Monday, June 19, 2017

For the avid do-it-yourselfer looking for a natural source of skin protection, trying to make your own sunscreen might seem like a great idea. Sunscreen-grade zinc oxide is available for purchase on Amazon and there are lots of recipes readily available online.

What could possibly go wrong?

Plenty.

EWG’s 11 years studying sunscreen have taught us that making an effective and usable natural sunscreen isn’t as simple as mixing up ingredients in a Mason jar.

To be effective, mineral sunscreens need ingredients that hold zinc oxide or titanium dioxide in a suspension to provide an even coating on the skin. Without careful formulation, the mineral ingredients can settle or clump, leaving gaps in skin coverage.

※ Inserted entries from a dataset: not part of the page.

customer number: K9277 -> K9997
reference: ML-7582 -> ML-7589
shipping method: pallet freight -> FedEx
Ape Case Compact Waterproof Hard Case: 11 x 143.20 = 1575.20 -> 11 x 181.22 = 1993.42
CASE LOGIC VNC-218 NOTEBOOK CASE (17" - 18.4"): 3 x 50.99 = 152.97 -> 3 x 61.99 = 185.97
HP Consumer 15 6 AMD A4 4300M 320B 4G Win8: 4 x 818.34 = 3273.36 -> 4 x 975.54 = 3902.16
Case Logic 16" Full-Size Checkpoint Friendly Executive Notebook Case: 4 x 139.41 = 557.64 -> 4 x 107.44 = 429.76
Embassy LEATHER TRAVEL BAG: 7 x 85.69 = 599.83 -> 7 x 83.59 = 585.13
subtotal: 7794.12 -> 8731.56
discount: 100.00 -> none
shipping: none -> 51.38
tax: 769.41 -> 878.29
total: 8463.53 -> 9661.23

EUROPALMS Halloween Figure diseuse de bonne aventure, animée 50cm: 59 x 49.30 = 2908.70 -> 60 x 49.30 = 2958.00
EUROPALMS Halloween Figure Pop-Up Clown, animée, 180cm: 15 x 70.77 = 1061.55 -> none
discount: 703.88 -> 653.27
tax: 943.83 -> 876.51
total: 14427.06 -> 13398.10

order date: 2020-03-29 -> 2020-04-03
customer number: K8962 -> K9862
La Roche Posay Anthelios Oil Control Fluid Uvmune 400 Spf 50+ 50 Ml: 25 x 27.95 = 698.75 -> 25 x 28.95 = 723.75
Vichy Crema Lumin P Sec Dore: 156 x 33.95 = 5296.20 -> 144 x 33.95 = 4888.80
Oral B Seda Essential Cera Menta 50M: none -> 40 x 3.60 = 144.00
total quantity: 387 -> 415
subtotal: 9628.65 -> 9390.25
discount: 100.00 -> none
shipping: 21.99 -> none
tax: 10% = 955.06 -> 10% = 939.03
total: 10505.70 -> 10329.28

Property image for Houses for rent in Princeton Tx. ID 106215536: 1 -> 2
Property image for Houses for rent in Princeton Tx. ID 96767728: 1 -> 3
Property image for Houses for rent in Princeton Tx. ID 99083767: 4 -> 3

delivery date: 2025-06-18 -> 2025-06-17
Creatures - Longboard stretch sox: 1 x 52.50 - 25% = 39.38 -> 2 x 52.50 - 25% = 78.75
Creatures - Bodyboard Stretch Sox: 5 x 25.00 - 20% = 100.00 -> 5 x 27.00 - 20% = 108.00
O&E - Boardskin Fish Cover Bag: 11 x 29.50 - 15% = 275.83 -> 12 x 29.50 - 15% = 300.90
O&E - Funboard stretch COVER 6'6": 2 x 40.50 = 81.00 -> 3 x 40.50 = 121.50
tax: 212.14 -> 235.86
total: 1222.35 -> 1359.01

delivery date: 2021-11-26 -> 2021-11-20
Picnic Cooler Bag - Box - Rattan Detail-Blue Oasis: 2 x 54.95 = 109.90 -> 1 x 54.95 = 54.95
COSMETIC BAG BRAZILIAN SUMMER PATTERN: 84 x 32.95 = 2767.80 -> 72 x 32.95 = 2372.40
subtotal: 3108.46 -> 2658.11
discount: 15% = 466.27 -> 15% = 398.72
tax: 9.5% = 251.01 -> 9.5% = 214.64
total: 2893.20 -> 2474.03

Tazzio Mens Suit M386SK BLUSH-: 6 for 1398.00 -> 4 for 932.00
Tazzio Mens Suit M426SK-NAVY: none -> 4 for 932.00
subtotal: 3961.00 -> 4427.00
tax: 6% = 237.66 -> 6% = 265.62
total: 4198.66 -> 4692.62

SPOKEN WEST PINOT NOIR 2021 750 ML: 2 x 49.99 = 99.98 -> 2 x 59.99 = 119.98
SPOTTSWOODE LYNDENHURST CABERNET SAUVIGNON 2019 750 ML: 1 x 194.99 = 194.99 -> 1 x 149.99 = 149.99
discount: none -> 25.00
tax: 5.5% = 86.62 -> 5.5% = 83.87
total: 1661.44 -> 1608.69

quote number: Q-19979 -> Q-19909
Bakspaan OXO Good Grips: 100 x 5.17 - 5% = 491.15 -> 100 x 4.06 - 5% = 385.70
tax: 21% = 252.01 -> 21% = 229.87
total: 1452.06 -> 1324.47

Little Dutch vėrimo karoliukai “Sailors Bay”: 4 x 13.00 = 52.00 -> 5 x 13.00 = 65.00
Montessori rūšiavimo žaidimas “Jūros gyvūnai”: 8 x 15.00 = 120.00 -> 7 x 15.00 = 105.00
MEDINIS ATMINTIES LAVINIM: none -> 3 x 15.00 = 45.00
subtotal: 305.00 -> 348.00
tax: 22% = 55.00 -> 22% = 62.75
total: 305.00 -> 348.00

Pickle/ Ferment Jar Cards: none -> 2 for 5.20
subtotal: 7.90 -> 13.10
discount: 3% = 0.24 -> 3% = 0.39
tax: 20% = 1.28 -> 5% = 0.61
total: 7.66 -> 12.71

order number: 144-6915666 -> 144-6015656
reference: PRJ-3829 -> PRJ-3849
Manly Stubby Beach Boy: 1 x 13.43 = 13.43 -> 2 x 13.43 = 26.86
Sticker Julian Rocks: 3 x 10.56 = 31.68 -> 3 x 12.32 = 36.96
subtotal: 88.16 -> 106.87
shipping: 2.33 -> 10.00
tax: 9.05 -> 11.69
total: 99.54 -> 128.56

On her blog, Realize Beauty, professional cosmetic chemist Amanda Foxon-Hill describes how she made batches of sunscreen with zinc oxide, shea butter and other ingredients, and then had them tested at a lab. The mixtures she thought would come out at SPF 30 ended up at SPF 12. The one she thought would be SPF 35 came out at SPF 8.

“Epic failures all,” she wrote, “and what was worse was that this was all my own work.”

Besides the ineffectiveness of the final product, making your own mineral sunscreen could be hazardous. Nanoparticle zinc and titanium may pose health risks if inhaled.

The idea that coconut oil and other natural oils are effective sunscreens is also floating around DIY blogs. In reality, they only block about 20 percent of UV rays.

With homemade sunscreens, you don’t know what level SPF you’ll get. You don’t know if it will stay on. And the active ingredients are dangerous if inhaled.

Looking for a safe, natural sunscreen? Check out EWG’s 2017 Guide to Sunscreen. And as Foxon-Hill advised her readers, wear “a nice big hat.”